Web page edit records
BEGIN
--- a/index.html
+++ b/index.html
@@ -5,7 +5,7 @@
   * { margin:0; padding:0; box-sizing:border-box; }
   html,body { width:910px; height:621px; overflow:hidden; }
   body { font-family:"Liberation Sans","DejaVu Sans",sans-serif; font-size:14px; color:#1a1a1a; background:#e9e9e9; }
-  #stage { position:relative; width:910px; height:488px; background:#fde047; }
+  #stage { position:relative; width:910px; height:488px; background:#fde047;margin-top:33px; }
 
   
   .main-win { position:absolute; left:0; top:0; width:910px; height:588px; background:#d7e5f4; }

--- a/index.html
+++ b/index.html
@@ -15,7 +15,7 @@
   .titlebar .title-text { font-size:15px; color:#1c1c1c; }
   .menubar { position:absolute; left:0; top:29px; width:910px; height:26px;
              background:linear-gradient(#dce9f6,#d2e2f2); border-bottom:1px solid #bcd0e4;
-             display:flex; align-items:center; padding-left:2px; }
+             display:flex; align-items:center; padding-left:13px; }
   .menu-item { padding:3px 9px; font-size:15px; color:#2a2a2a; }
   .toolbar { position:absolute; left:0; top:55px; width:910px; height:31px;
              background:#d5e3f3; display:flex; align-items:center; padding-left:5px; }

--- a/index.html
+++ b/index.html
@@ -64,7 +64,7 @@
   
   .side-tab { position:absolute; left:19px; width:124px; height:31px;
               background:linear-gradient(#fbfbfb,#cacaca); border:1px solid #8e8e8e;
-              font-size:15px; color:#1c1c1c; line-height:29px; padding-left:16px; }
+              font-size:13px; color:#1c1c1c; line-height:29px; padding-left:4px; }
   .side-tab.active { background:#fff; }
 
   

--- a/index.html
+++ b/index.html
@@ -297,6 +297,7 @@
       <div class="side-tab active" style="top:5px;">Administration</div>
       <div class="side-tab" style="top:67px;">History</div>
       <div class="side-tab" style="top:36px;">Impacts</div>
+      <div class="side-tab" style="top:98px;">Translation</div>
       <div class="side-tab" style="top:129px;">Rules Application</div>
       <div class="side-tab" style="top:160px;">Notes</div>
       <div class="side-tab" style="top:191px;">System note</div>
END
BEGIN
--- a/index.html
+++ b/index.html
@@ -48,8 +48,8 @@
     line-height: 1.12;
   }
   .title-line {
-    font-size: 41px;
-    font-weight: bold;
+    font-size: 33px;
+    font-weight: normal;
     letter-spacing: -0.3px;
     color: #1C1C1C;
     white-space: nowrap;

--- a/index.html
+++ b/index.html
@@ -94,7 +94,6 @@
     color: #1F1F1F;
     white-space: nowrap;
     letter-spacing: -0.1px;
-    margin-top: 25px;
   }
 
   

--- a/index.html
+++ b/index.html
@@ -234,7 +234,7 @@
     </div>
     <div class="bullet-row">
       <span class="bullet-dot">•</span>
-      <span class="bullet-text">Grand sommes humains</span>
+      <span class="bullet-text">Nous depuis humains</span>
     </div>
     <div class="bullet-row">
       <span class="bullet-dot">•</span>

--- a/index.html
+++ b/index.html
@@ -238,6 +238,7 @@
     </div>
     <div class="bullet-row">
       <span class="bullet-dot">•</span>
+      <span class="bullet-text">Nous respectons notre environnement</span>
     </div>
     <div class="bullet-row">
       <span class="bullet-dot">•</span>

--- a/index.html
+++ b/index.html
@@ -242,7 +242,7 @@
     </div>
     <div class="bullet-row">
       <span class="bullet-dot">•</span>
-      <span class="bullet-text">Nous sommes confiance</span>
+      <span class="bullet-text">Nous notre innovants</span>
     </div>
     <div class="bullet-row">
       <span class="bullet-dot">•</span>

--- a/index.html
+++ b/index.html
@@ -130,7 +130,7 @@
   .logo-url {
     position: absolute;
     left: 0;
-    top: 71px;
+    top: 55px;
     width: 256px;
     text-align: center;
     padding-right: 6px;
END
--- What this task involves ---
Take the lines above from the one containing "display:flex; align-items:center; padding-left:2px;" to the one containing "-297,6 +297,7 @@" and retype them exactly, both ends included, with nothing added.

--- Result for this task ---
-             display:flex; align-items:center; padding-left:2px; }
+             display:flex; align-items:center; padding-left:13px; }
   .menu-item { padding:3px 9px; font-size:15px; color:#2a2a2a; }
   .toolbar { position:absolute; left:0; top:55px; width:910px; height:31px;
              background:#d5e3f3; display:flex; align-items:center; padding-left:5px; }

--- a/index.html
+++ b/index.html
@@ -64,7 +64,7 @@
   
   .side-tab { position:absolute; left:19px; width:124px; height:31px;
               background:linear-gradient(#fbfbfb,#cacaca); border:1px solid #8e8e8e;
-              font-size:15px; color:#1c1c1c; line-height:29px; padding-left:16px; }
+              font-size:13px; color:#1c1c1c; line-height:29px; padding-left:4px; }
   .side-tab.active { background:#fff; }
 
   

--- a/index.html
+++ b/index.html
@@ -297,6 +297,7 @@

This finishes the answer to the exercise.